I soon realised this wasn’t a viable career so, aged six, I thought I’d be probably an architect instead. At eight, I thought making comics might be fun, but by age ten my mind was made up: I wanted to make games. That was a job, right?

Turned out, ‘game artist’ was actually a thing and after studying computer arts at Abertay University, I got my first job as a pixel artist for a tiny indie start-up in the early days of downloadable mobile games.

The next couple of companies I worked for were small too, and I was again hired as a pixel artist, but due to their size there was opportunity – and sometimes necessity – to try something new: “Perhaps you could learn 3D?”, “Can you write the tutorial?”, “We need extra hands on level design.” Now you’re talking. Limited resources meant that everyone had to muck in where they could.

I was given opportunities to collaborate and influence the design, or given design projects of my own, whilst still creating art assets. It helped me get a greater understanding of how the assets would be used by the other developers and how best to provide them.

Over the next few years I transitioned to become more designer than artist.

This presented some difficulty when applying for jobs. That dual role created confusion over what I was – and perhaps what I wanted to be – and so created doubt as to whether I was suitable. I was applying for a design position, but on paper I had always been employed as an artist and my portfolio certainly had more of an artistic bias. 


During an interview it struck me that I had always been designing. On my path into the industry I hadn’t encountered design as a separate thing, but I felt that this overlap strengthened my primary role. Fortunately, they agreed and I got my first proper design position – although I still would help out with art.

Now a senior designer at Outplay, I find that my previous experience as an artist not only helps in conveying my designs, but also gives me a greater appreciation of the artists’ processes. I can give better feedback than I otherwise could have, offer advice and assist in concepting and problem solving. Similarly, I try to get at least a grasp of how the coders go about things to tailor designs accordingly.

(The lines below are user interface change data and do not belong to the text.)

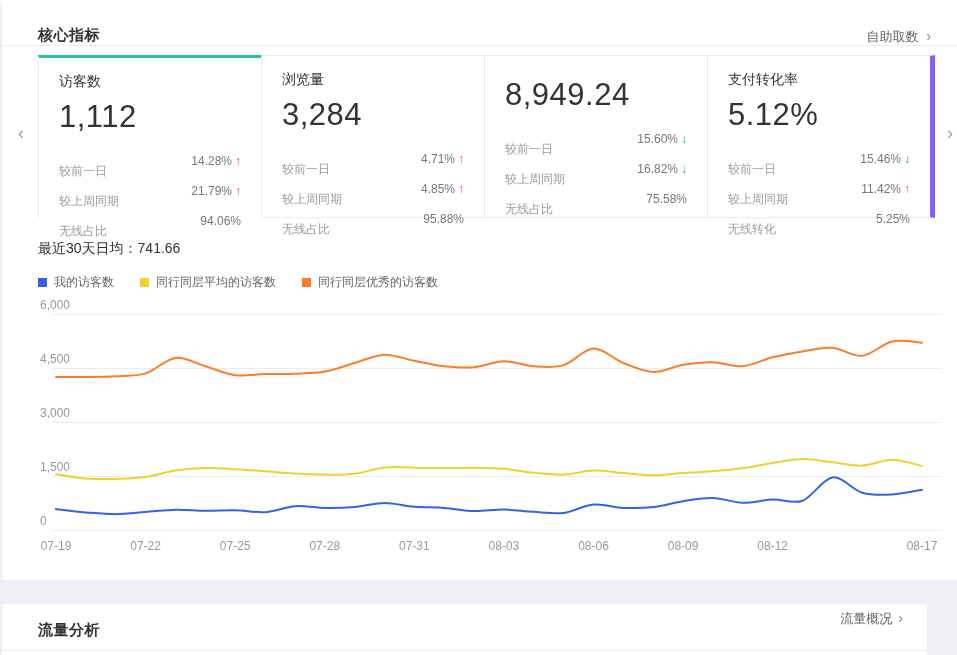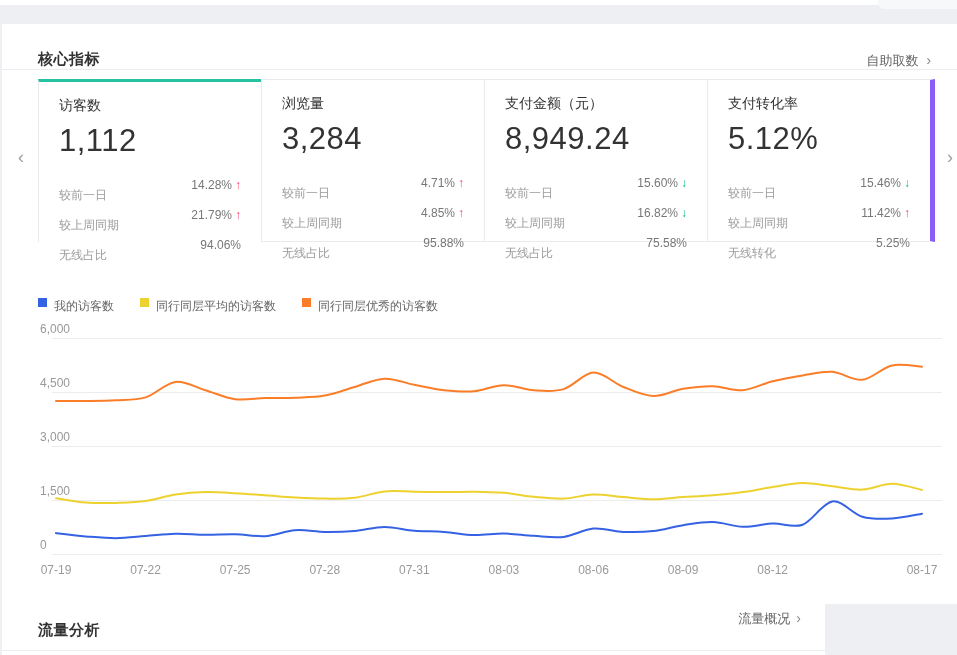"核心指标" .panel.main { top: 24px -> 0 }
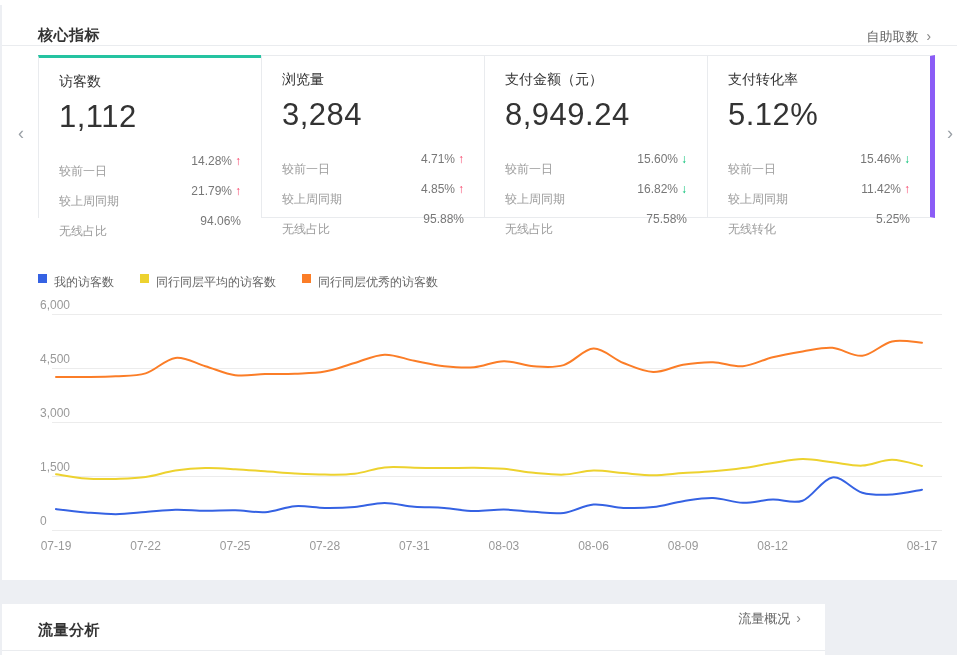"支付金额（元）" div.card-title { html: <div>支付金额（元）</div> -> none }
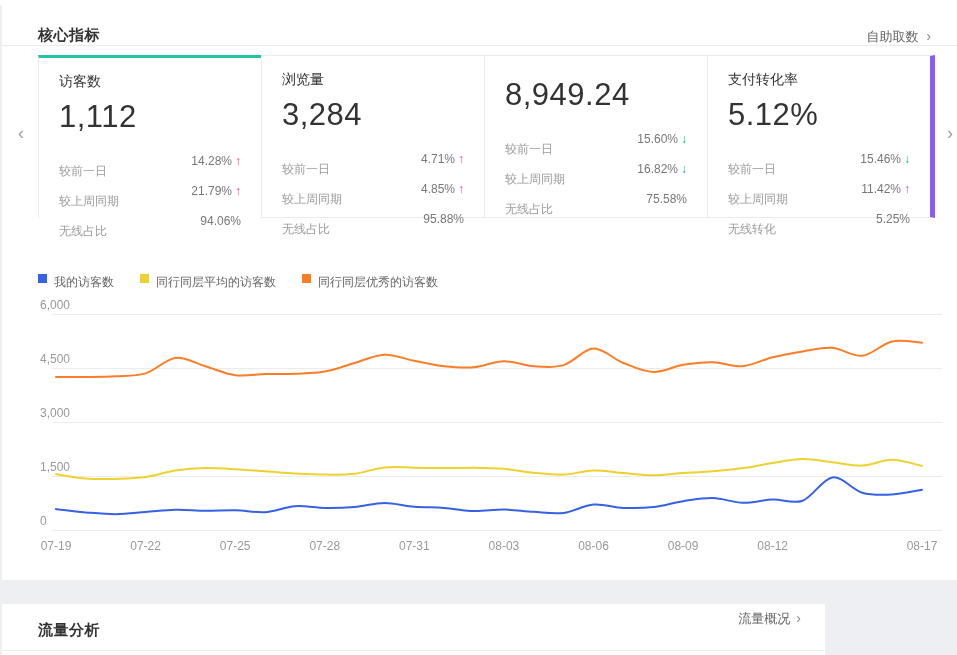"最近30天日均：741.66" div.avg { html: none -> <div><span>最近30天日均：</span><span>741.66</span></div> }
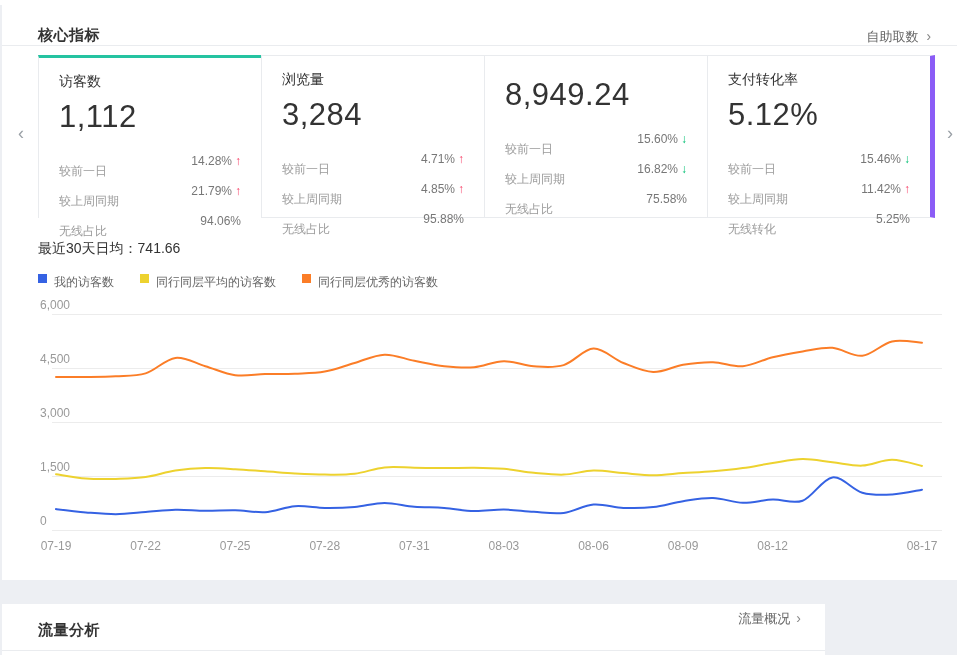"我的访客数" .legend-item { align-items: none -> center }
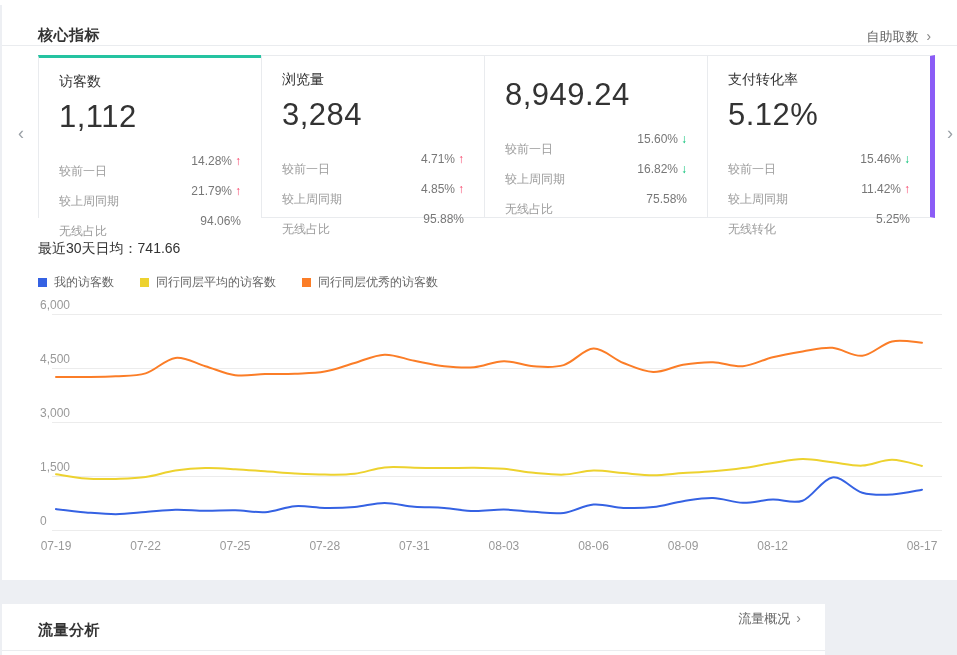"流量分析" .panel.foot { width: 823px -> 925px }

I have to be mindful that I am not an artist anymore and my goal is to support the artists and other developers – I certainly wouldn’t want to tread on anyone’s toes – but I feel it’s important that the team is helping each other out, pushing everyone further and I would hope to receive the same support in return.

Whether a developer is looking to change roles or not, I feel that experience with other disciplines, or even just taking an interest in what’s involved, certainly helps everyone understand each other’s roles and work better as a team.

Whilst Outplay is by far the largest company I’ve worked for – it’s the largest mobile indie studio in Scotland – our project’s team is fairly small so there is still occasional opportunity to assist with minor art tasks and chip in with concept imagery.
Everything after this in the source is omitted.